Prompt anatomy that works across categories

Use this reusable structure:

Goal:
<what outcome you want>

Context:
<files, issue/PR links, selected code, constraints>

Quality bar:
<performance/security/readability/test requirements>

Output format:
<patch, checklist, test file, markdown table, etc.>

Context injection patterns in the cookbook

  • Code selection in editor for targeted refactoring.
  • #file references for failure diagnosis and test generation.
  • Repository-level context in GitHub chat for issues, PRs, and discussions.
  • Workspace-aware prompts using @workspace in VS Code (or @project in JetBrains) for cross-file reasoning.

A practical verification checklist

After any cookbook-style response, verify:

  • Behavior: Does it meet the original requirement?
  • Tests: Were old tests updated and new edge cases added?
  • Security: Did any suggestion create a new attack surface?
  • Performance: Did complexity, memory, or latency regress?
  • Documentation: Are comments and docs still accurate?

Worked example: one complete cookbook run

This example demonstrates the full loop in a single task.

Scenario

You need to reduce repeated parsing logic and improve readability in one module.

Prompt 1 (analysis)

Goal:
Identify readability and maintainability issues in selected code.

Context:
- Selected function from parser.ts
- Constraint: preserve behavior

Output format:
- Top issues
- Minimal change plan
- Risks

Prompt 2 (implementation)

Apply the minimal change plan and show a patch-style response.
Also provide tests to confirm behavior parity.

Validation

  1. Run tests and lint.
  2. Check behavior parity on representative inputs.
  3. Confirm no new security or performance regressions.

Why this works

It converts the cookbook from a prompt list into a repeatable operating loop: analyze, implement, verify.

Where to go next in this series

The remaining posts cover each of the seven cookbook categories in depth, with worked examples that show real code, real prompts, and the quality checks to apply after each response.

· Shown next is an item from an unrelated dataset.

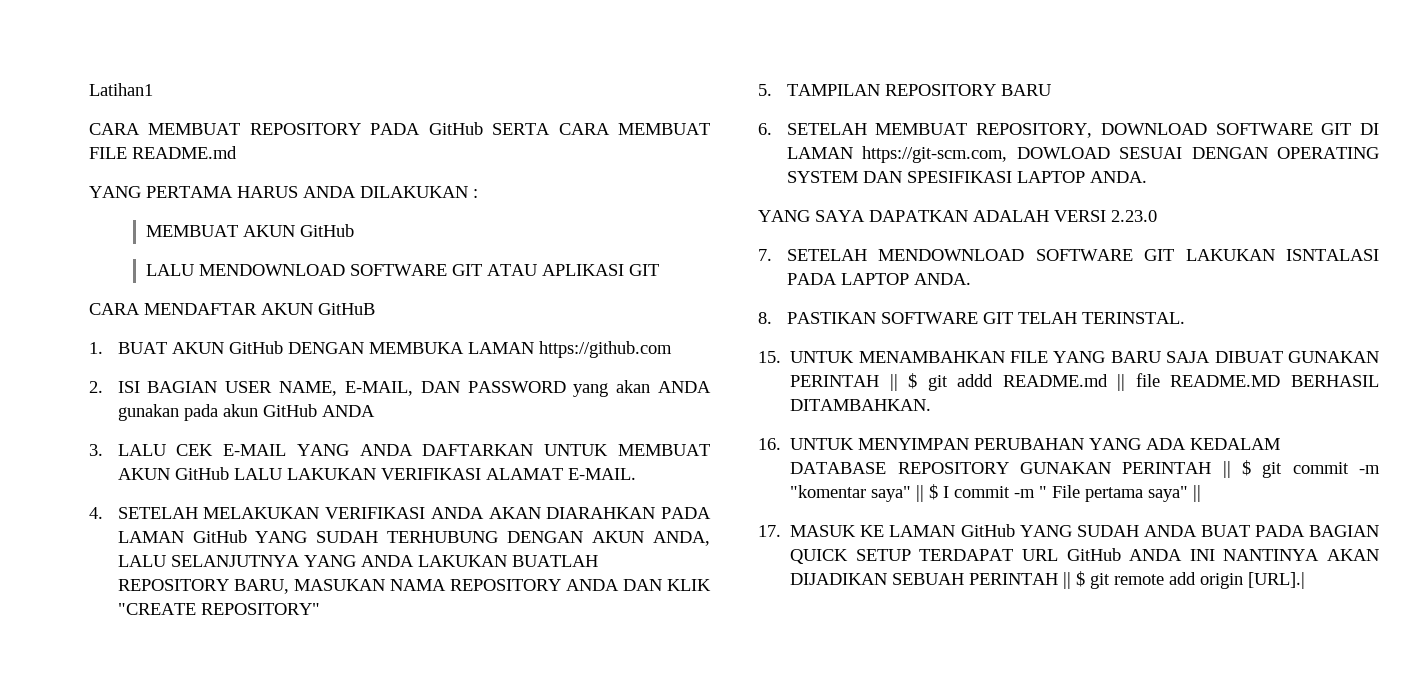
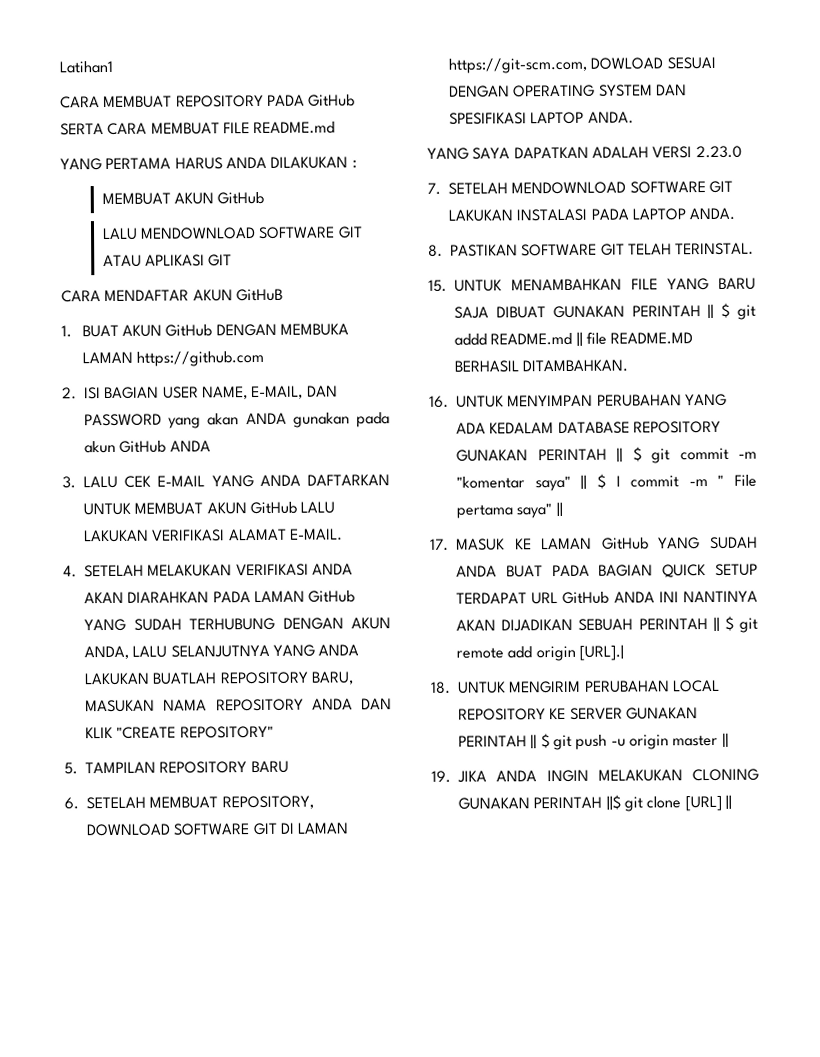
[1286,249,1379,261] ISNTALASI -> [516,208,588,222] INSTALASI
(1306, 580) none -> [431,679,720,694] [458,707,698,721] [458,732,729,751] [431,768,759,783] [458,794,732,812] // 18. UNTUK MENGIRIM PERUBAHAN LOCAL REPOSITORY KE SERVER GUNAKAN PERINTAH || $ git push -u origin master || // 19. JIKA ANDA INGIN MELAKUKAN CLONING GUNAKAN PERINTAH ||$ git clone [URL] ||

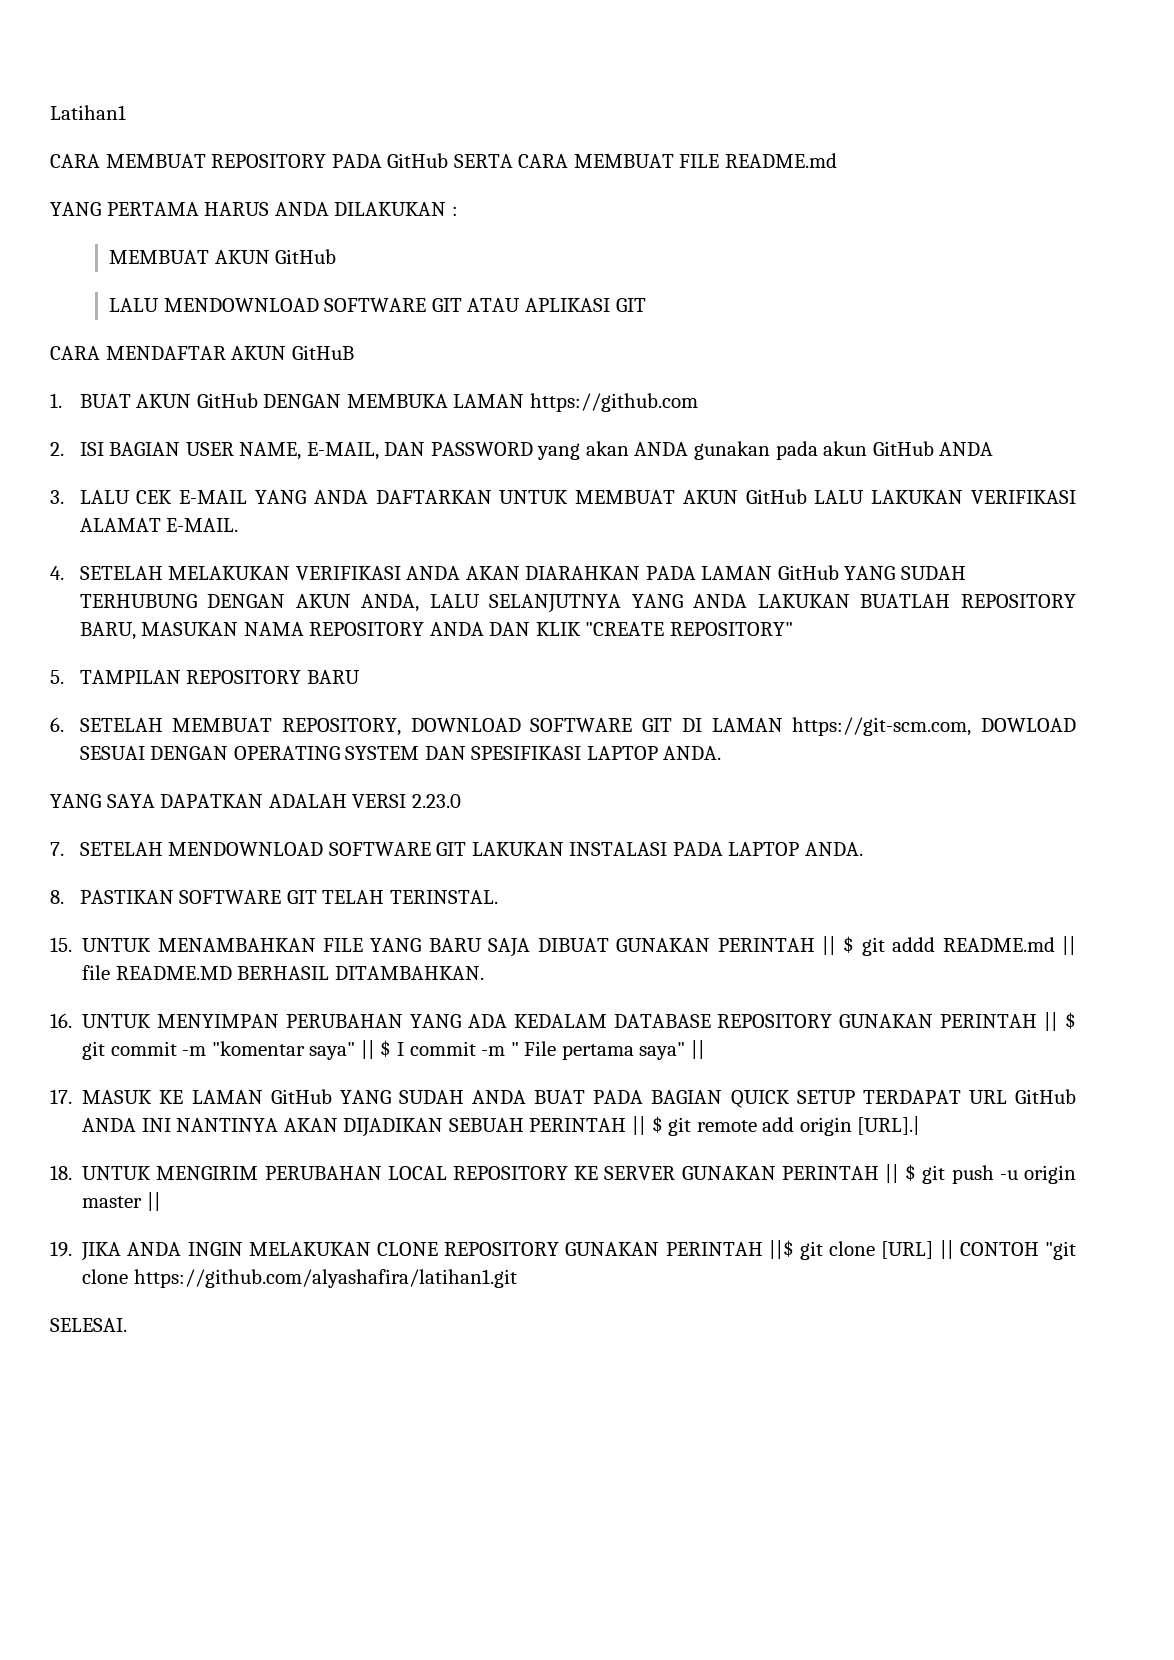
[692,768,759,782] CLONING -> [377,1242,560,1256] CLONE REPOSITORY
(732, 801) none -> [959,1241,1076,1260] [82,1269,517,1288] [50,1318,127,1332] CONTOH "git clone https://github.com/alyashafira/latihan1.git // SELESAI.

  • Post 8 — Communicate effectively: templates, diagrams, tables, and research synthesis.
  • Post 9 — Debug errors: JSON parsing failures, API rate limits, and flaky CI tests.
  • Post 10 — Analyze functionality: implementation options and feedback-to-spec workflows.
  • Post 11 — Refactor code: 11 scenarios from readability to architecture and translation.
  • Post 12 — Document code: legacy code, API sync, and blog/discussion drafting.
  • Post 13 — Testing code: unit tests, mocks, end-to-end tests, and test updates.
  • Post 14 — Analyze security: repository hardening, Dependabot, and vulnerability triage.

Key takeaways

  • The cookbook is a practical system of 34 examples, not just a prompt list.
  • Strong context and iterative prompting consistently improve output quality.
  • Non-deterministic responses make verification mandatory.
  • A shared prompt anatomy helps you apply every category reliably.